A consortium of Australian university academics is taking on the challenge of combating viruses in garlic plants. Garlic that is virus-free is famously difficult to come by anywhere on the planet. Infected plants can have as many as ten or twelve viruses, with most garlic plants having at least six. Understanding the array of viruses and their impact, according to University of Queensland plant virologist associate professor John Thomas, could assist Australian growers enhance productivity. Dr. Thomas claims that all commercial garlic cultivars in Australia include viruses, which have no effect on taste or nutrition. “However, it has an effect on agricultural yield,” Dr. Thomas stated.
Dr Thomas is working with UQ colleagues Dr Stephen Harper and associate professor Andrew Geering, the Department of Agriculture and Fisheries’ Dr Kathy Crew, and PhD candidate Sari Nurulita to figure out these viruses. Ms Nurulita’s PhD research attempts to create reliable virus detection techniques and figure out why superior and poor garlic plants have the same viral profile. “Garlic is a vegetatively propagated crop, and once it’s diseased, it’s contaminated all the way down,” Dr. Thomas explained. “The crop could possibly pick up more viruses in the field without losing any plants.” Researchers developed higher performing bulbs among virus-infected bulbs in prior work led by Dr Harper and financed by the Australian Centre for International Agricultural Research, he added.

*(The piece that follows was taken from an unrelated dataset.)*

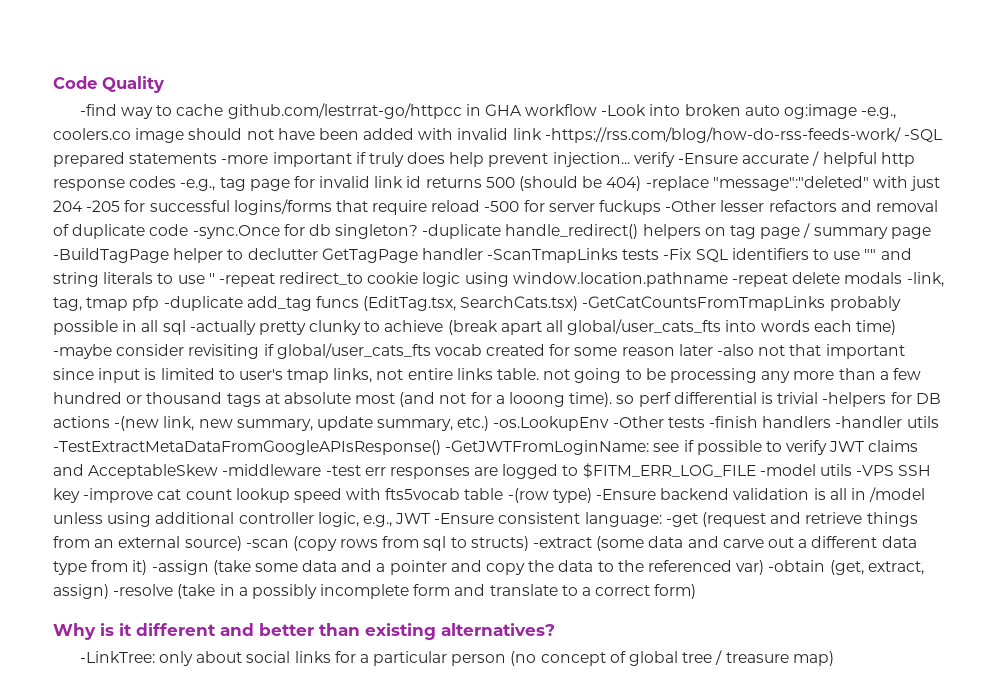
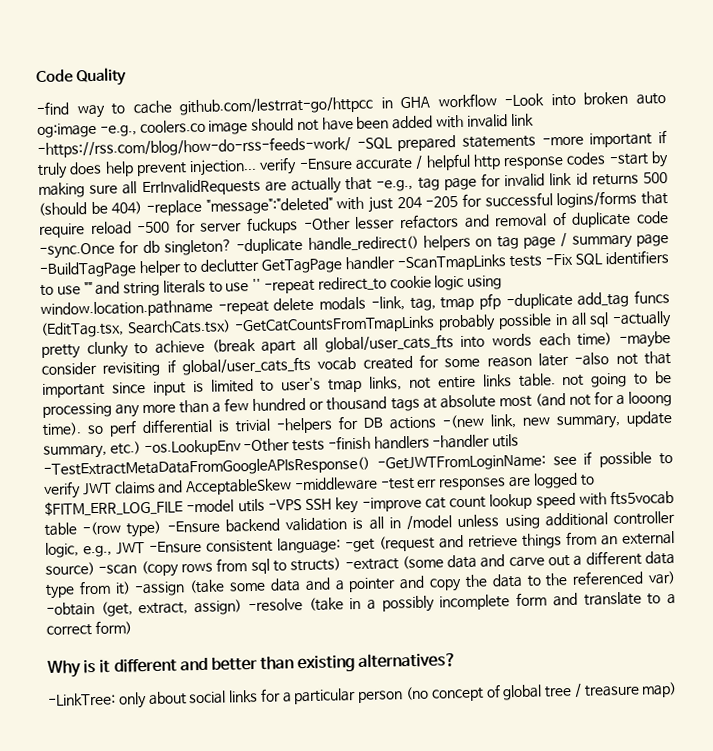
- -find way to cache github.com/lestrrat-go/httpcc in GHA workflow -Look into broken auto og:image -e.g., coolers.co image should not have been added with invalid link -https://rss.com/blog/how-do-rss-feeds-work/ -SQL prepared statements -more important if truly does help prevent injection... verify -Ensure accurate / helpful http response codes -e.g., tag page for invalid link id returns 500 (should be 404) -replace "message":"deleted" with just 204 -205 for successful logins/forms that require reload -500 for server fuckups -Other lesser refactors and removal of duplicate code -sync.Once for db singleton?
+ -find way to cache github.com/lestrrat-go/httpcc in GHA workflow -Look into broken auto og:image -e.g., coolers.co image should not have been added with invalid link -https://rss.com/blog/how-do-rss-feeds-work/ -SQL prepared statements -more important if truly does help prevent injection... verify -Ensure accurate / helpful http response codes -start by making sure all ErrInvalidRequests are actually that -e.g., tag page for invalid link id returns 500 (should be 404) -replace "message":"deleted" with just 204 -205 for successful logins/forms that require reload -500 for server fuckups -Other lesser refactors and removal of duplicate code -sync.Once for db singleton?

“Dr Harper was getting three times the yield from the top selections by breeding selections across generations,” Dr Thomas stated. “However, Ms Nurulita’s research indicates that these exceptional garlic selections are still infected by the viral complement, and we have no idea why.” Ms Nurulita also used next-generation sequencing to assess virus concentrations and map the entire genomes of the viruses. “I was unable to detect a clear-cut distinction between the two separate lines of elite and poor performing garlic seed since I could not find any significant variances in virus levels,” Ms Nurulita said. Dr. Thomas said the researchers had tried tissue culture propagation but had failed to produce virus-free garlic. “We believe that gene silencing occurs naturally in plants,” he stated. “It could be determined by which virus has the advantage in a certain clove or the order in which they are infected. “There are numerous options available, and it is not an easy task. “However, we’ll check at absolute virus levels to see if we can figure out if gene silencing is to blame.”